A Washington Post story on the group’s appearance mentions 20-year-old Lisa Pillow, who apparently suffers from acute maturation disorder. She calls herself “Kitty Spice” and is dressed in baby-blue fur panties and matching cropped top, white fishnet pantyhose and a white marabou boa. She has brought her 5-year-old niece, who is similarly dressed, to the affair. A reporter says Pillow’s outfit might be cute if she were 10, but on the 20-year-old, “one can’t help think centerfold, centerfold, do you have a coat?” Someone should have arrested this woman for contributing to the delinquency of a minor.

Spice Girls are a long way from “Snow White and the Seven Dwarfs” and similar wholesome entertainment available for people of this age group when I was a child. But then our generation mostly stayed together as families, only one parent worked outside the home, drugs were bought at the local pharmacy with a doctor’s prescription, and sex was too private to be talked about outside the locker room where more fiction than fact was told.
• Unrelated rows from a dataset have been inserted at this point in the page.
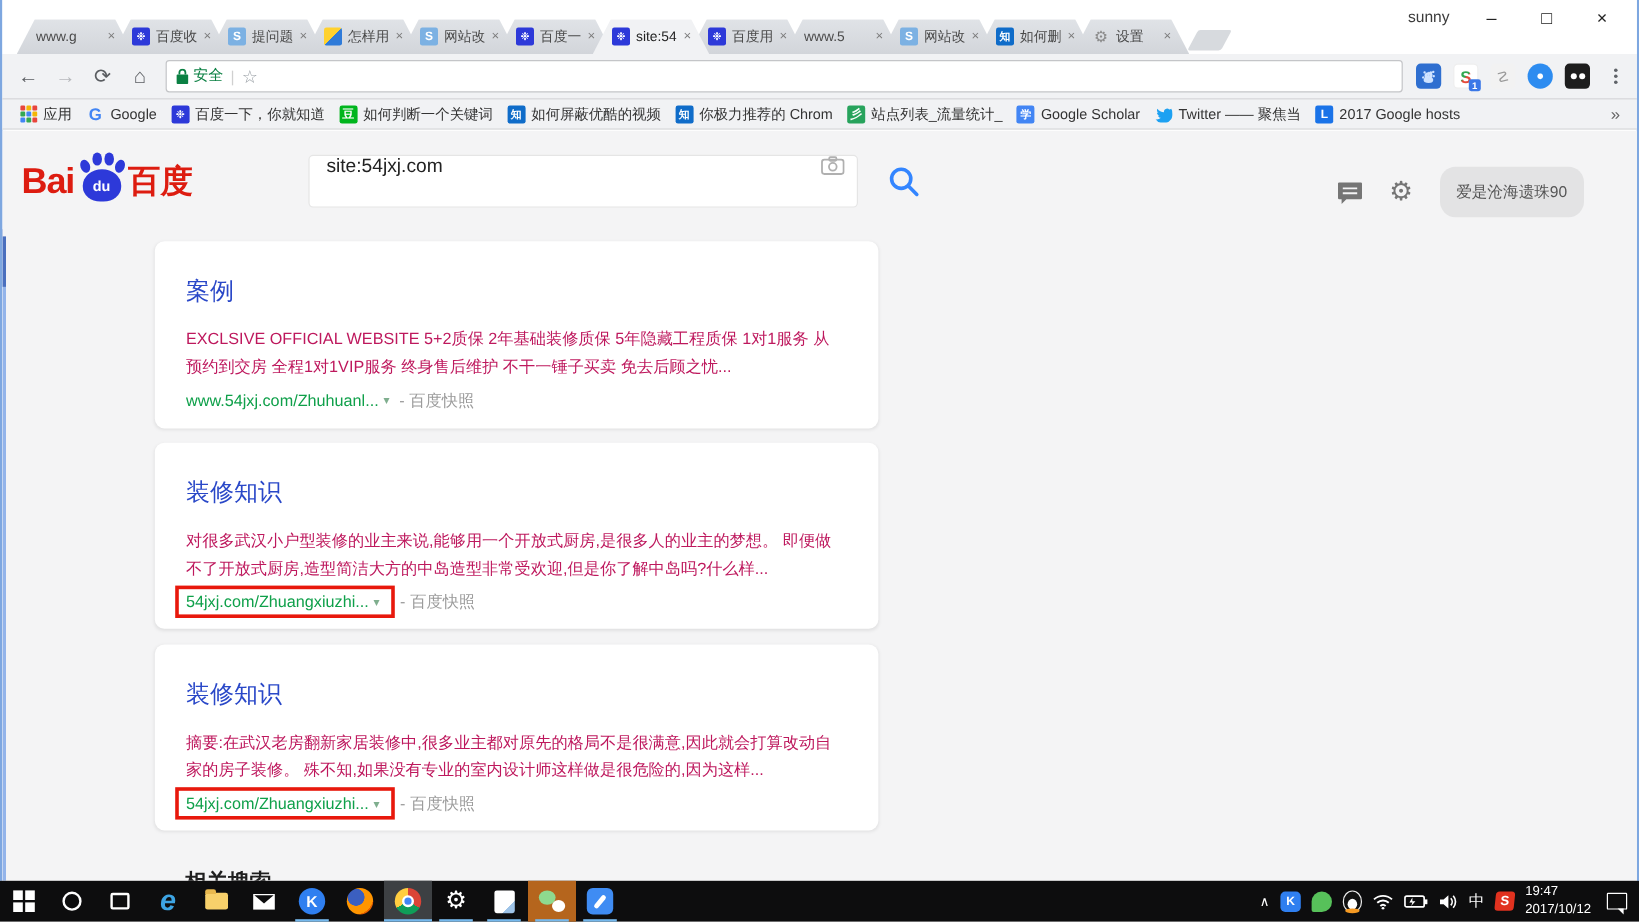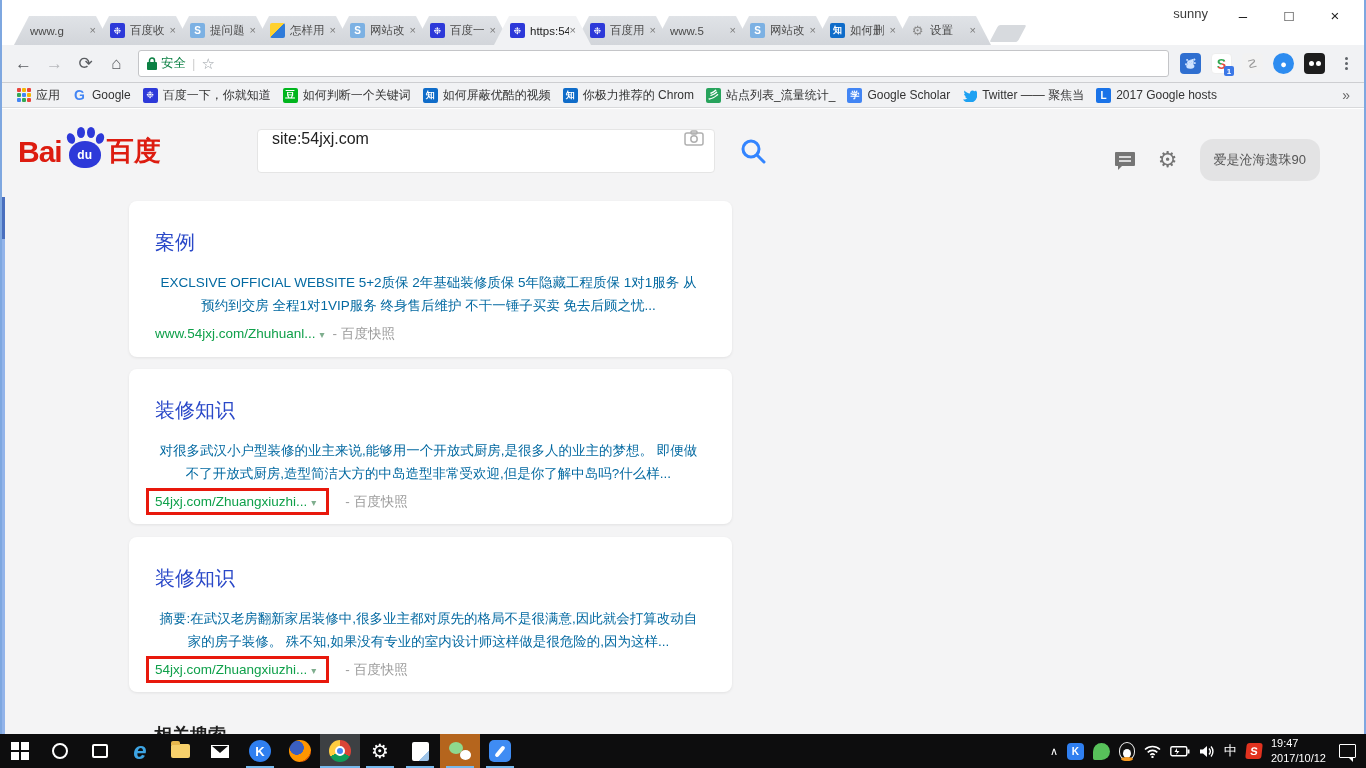"https:54" span.tlabel { text: https:54 -> site:54 }
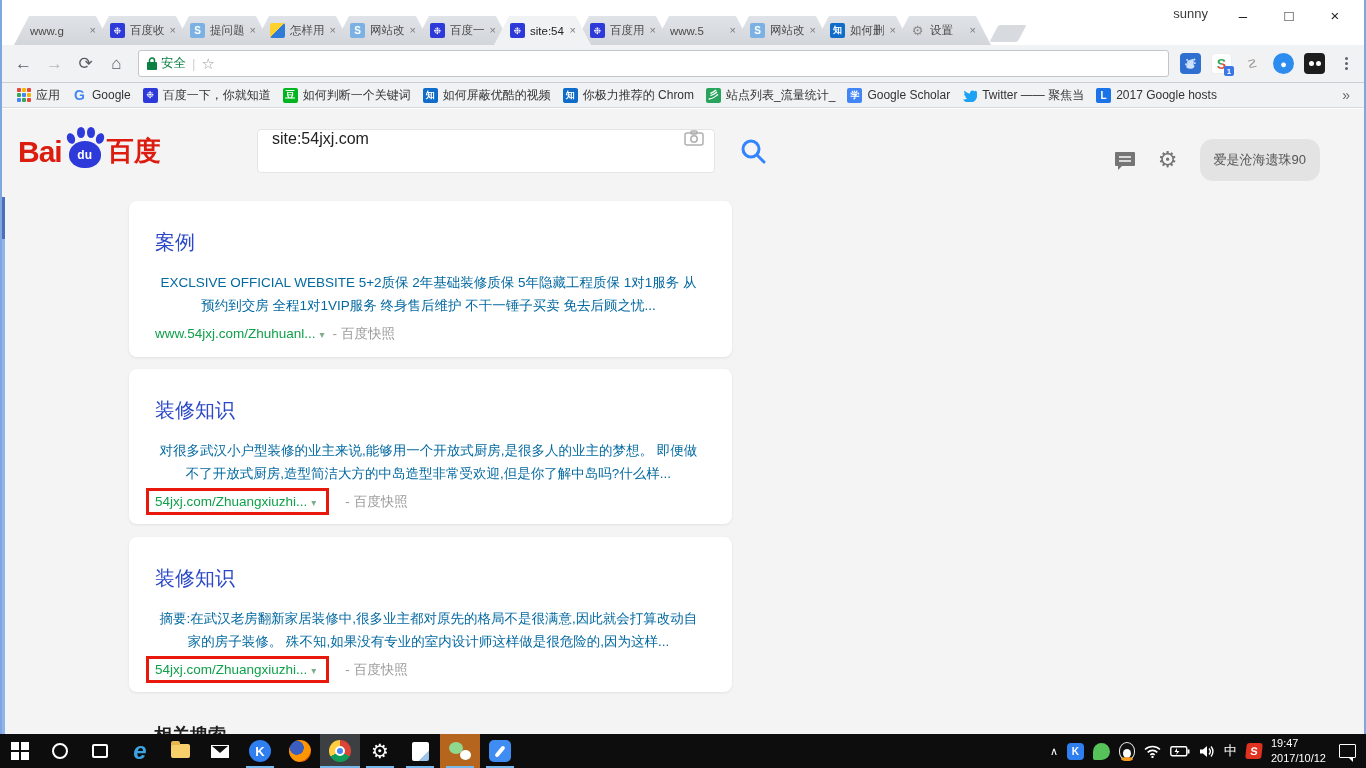"EXCLSIVE OFFICIAL WEBSITE 5+2质保 2年基础装修质保" .r-snippet { color: #0369a1 -> #be185d; text-align: center -> none }
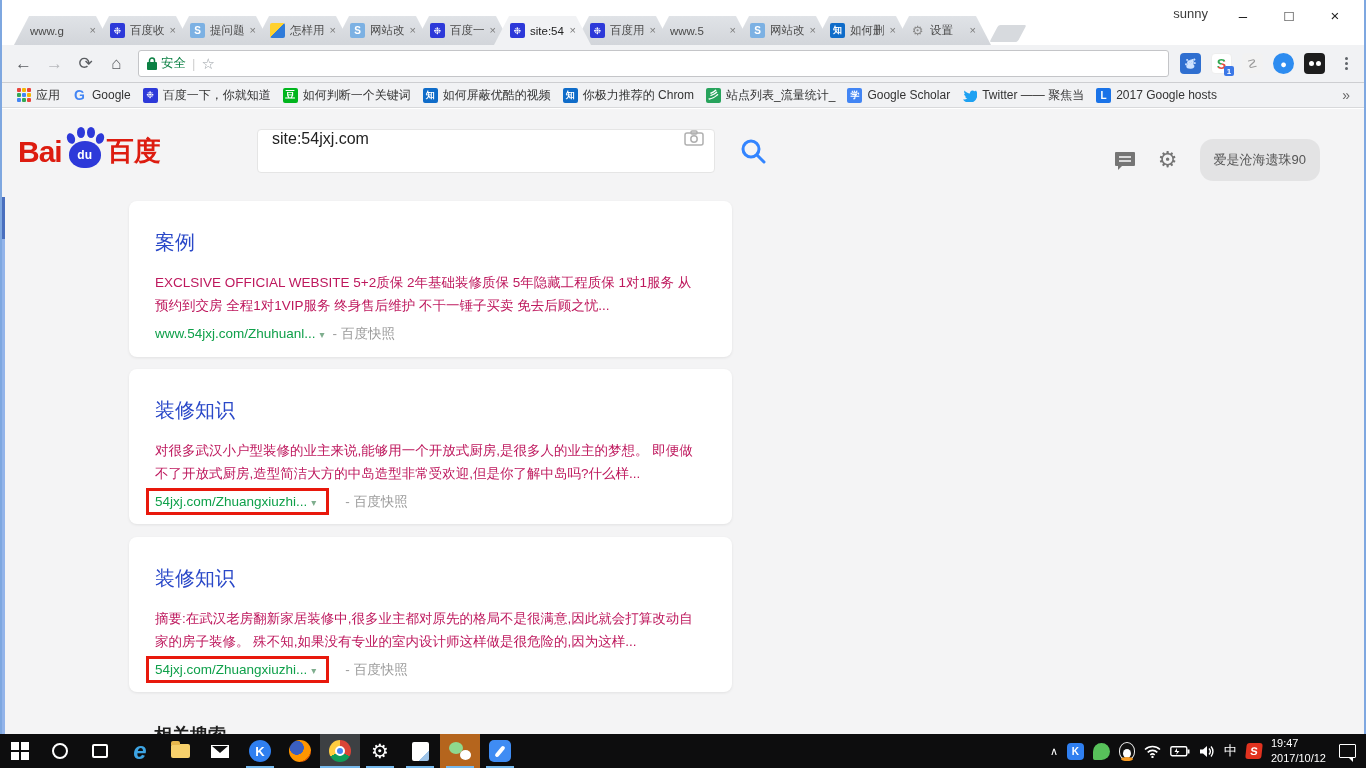"54jxj.com/Zhuangxiuzhi..." .redbox { margin: -6px 12px -6px -9px -> -6px 0 -6px -9px }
Also attending the performance were an assortment of drag queens and other adults adorned in various costumes so that an uninformed observer might take the event for a Halloween party. How did parents explain that? One writer said that “adults transform the Spice Girls from earnest representatives of young girls’ need to feel powerful, appreciated and cool into high camp.” I don’t know about the powerful and cool parts, but children used to count on appreciation coming from their parents. Apparently this is another privilege that has been ceded to culture and daycare workers because two-income households no longer have the time and lack the moral authority to properly train their children.

We increasingly teach young girls to adopt the culture’s image of what they should be, judging themselves by their level of coolness attractiveness and ability to sexually manipulate boys. Parents who are co-conspirators in this cultural rape of their daughters ought to be ashamed of themselves, but they obviously have no shame or they wouldn’t take their kids to see the Spice Girls.

Too many parents have surrendered their child-rearing responsibilities They think that having a pouty face and a bad attitude are the worst things that can happen to their daughters. They aren’t. Out-of-wedlock pregnancy, STDs and broken homes are far worse. Parents who take their young daughters to see such things as the Spice Girls are accessories in eroding their daughters’ innocence, in complicity with the sex educators in many of the government schools.

Girls are being herded at earlier ages into attitudes and practices far from the “sugar and spice and everything nice” we used to think, or at least wished, that little girls were made of.